Given those terrible inaccuracies, Swarbrick and Willis want to look under the hood so to speak, by getting officials to come to the committee and explain how those forecasts work.
They've so far been blocked by Labour, which holds a majority on the committee. Chair Duncan Webb said Willis and Swarbrick are allowed to quiz Treasury in writing, but won't allow them to haul officials before the committee for a full explanation. Webb says, correctly, that Treasury is often before the committee, but those regular appearances gloss over a wide variety of subjects rather than focusing on housing specifically.
Treasury has tried to explain itself by way of answers to written questions, but neither Swarbrick nor Willis are happy with its responses.
Treasury says that it uses its ordinary forecasting model for house prices, but it overlays this with "a degree of judgment".
That doesn't really help much. As Willis says, "a degree of judgment" opens up a whole lot of other questions.
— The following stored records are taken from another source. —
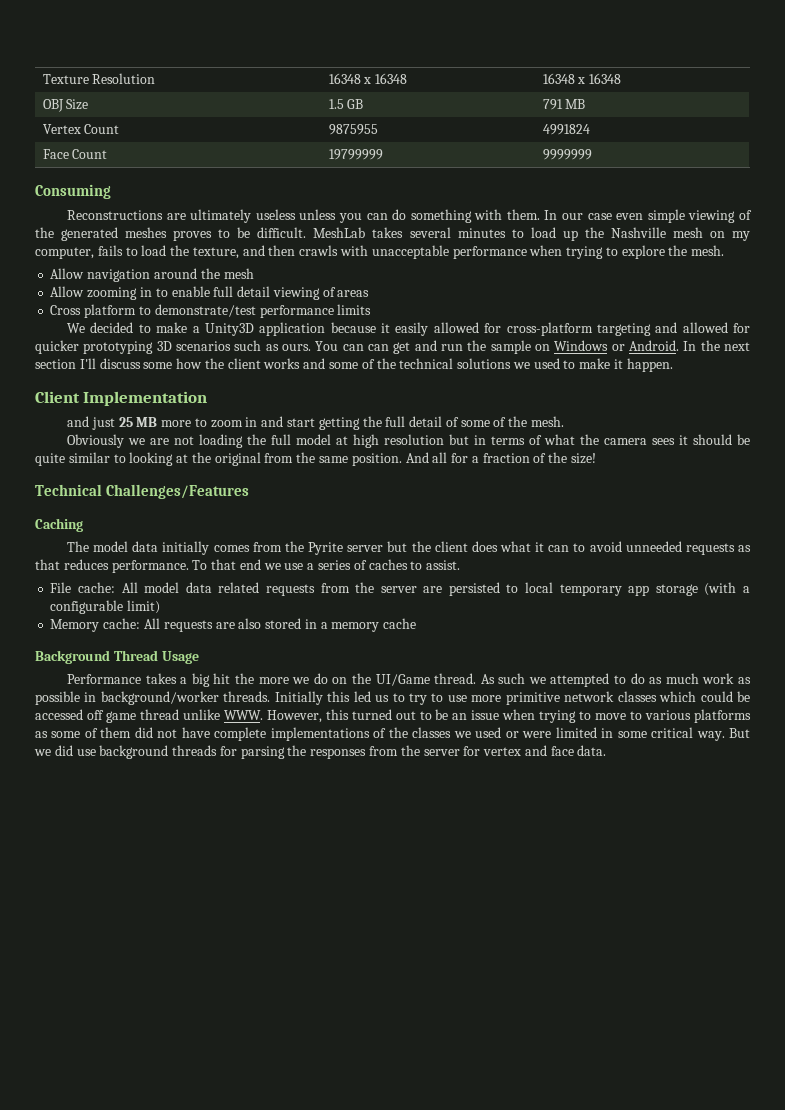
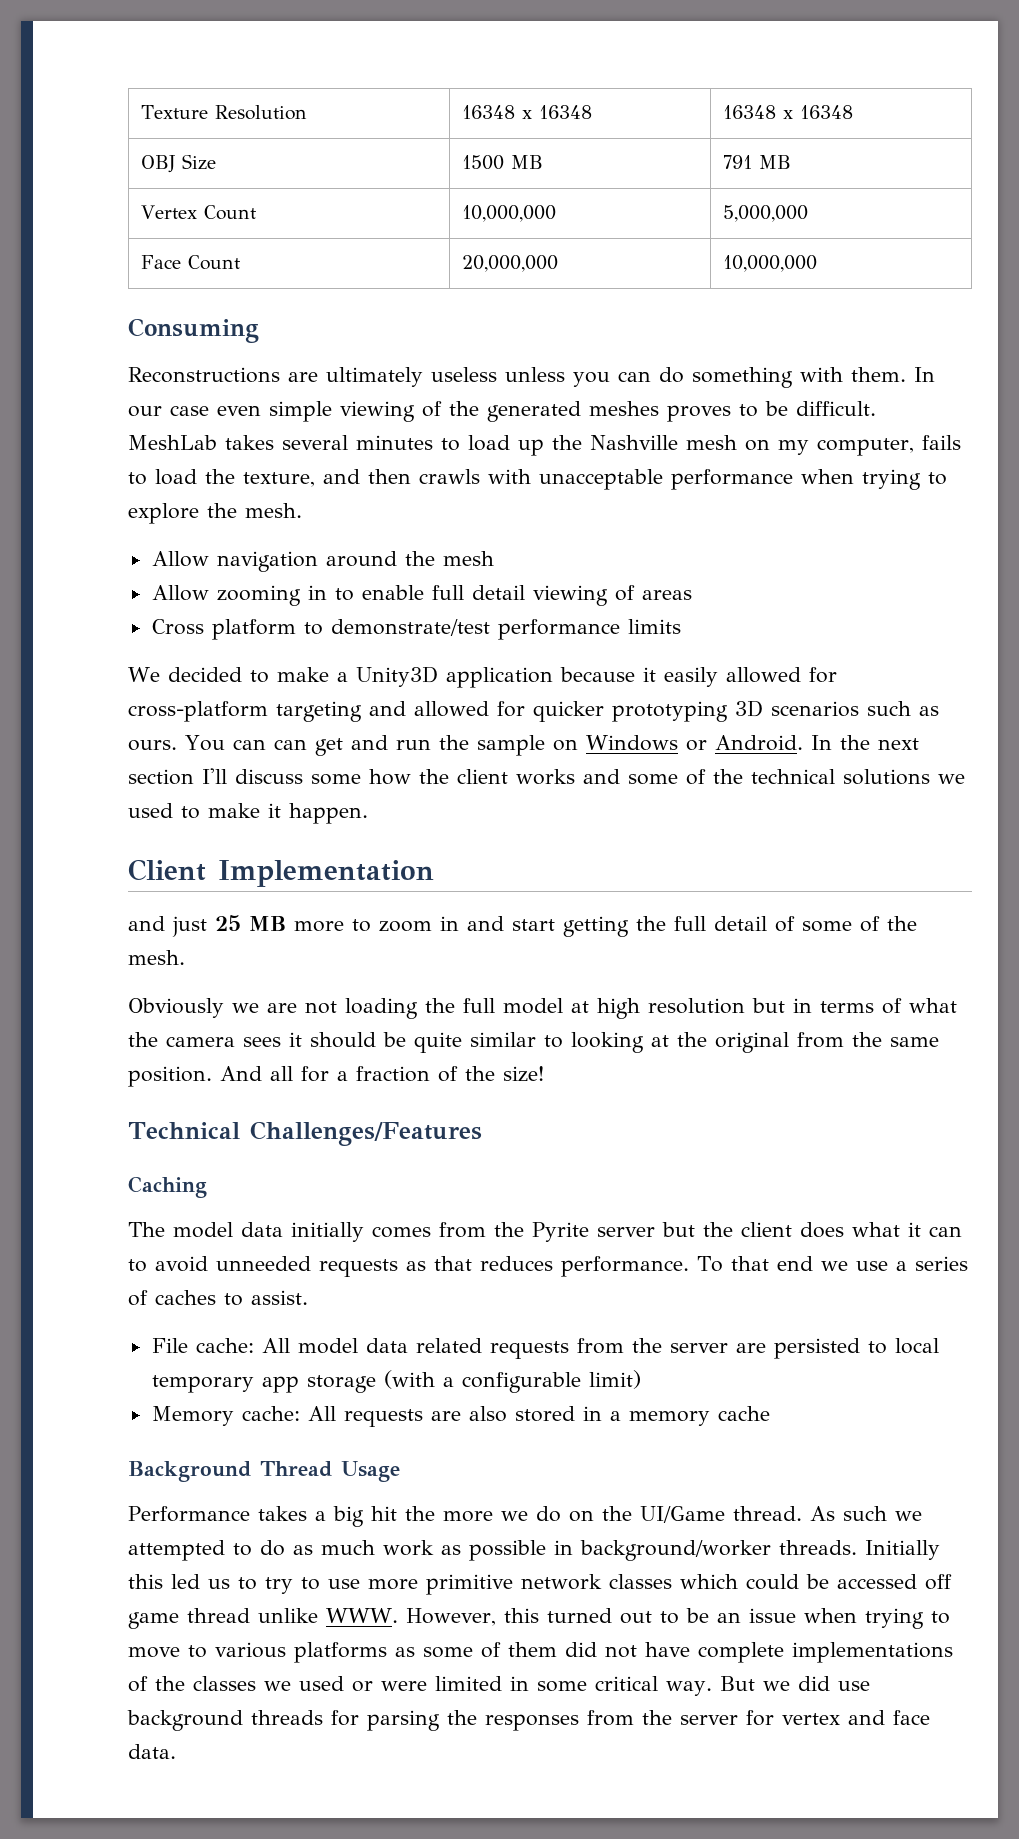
- OBJ Size | 1.5 GB | 791 MB
+ OBJ Size | 1500 MB | 791 MB
- Vertex Count | 9875955 | 4991824
+ Vertex Count | 10,000,000 | 5,000,000
- Face Count | 19799999 | 9999999
+ Face Count | 20,000,000 | 10,000,000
The committee has a right to demand whether that a large or a small degree of judgment was exercised by Treasury. A "degree of judgment" could mean anything between an analyst making a few small tweaks to numbers, and wholly uninformed economic reckons.
Both Swarbrick and Willis have political reasons for attacking the issue. The Greens think that if the Government spent more money, it wouldn't rely on the Reserve Bank to prop up the economy with money printing. National wants to know what went into Treasury's forecast that the Government's most recent round of housing policies would cause house price rises to grind to a halt.
Treasury gave advice on those policies, then turned around and essentially marked its own homework, saying the policies would work to halt house price growth. National isn't so sure - and if Treasury's forecasts are the economic equivalent of a bad weather report, it will further their argument that the housing package isn't all it's cracked up to be.
Don't expect the issue to go away soon. Swarbrick says she'll push each week the committee meets for a proper briefing. If Treasury's got the numbers wrong again, Labour's denial of her request will begin to look obfuscationary, rather than just churlish.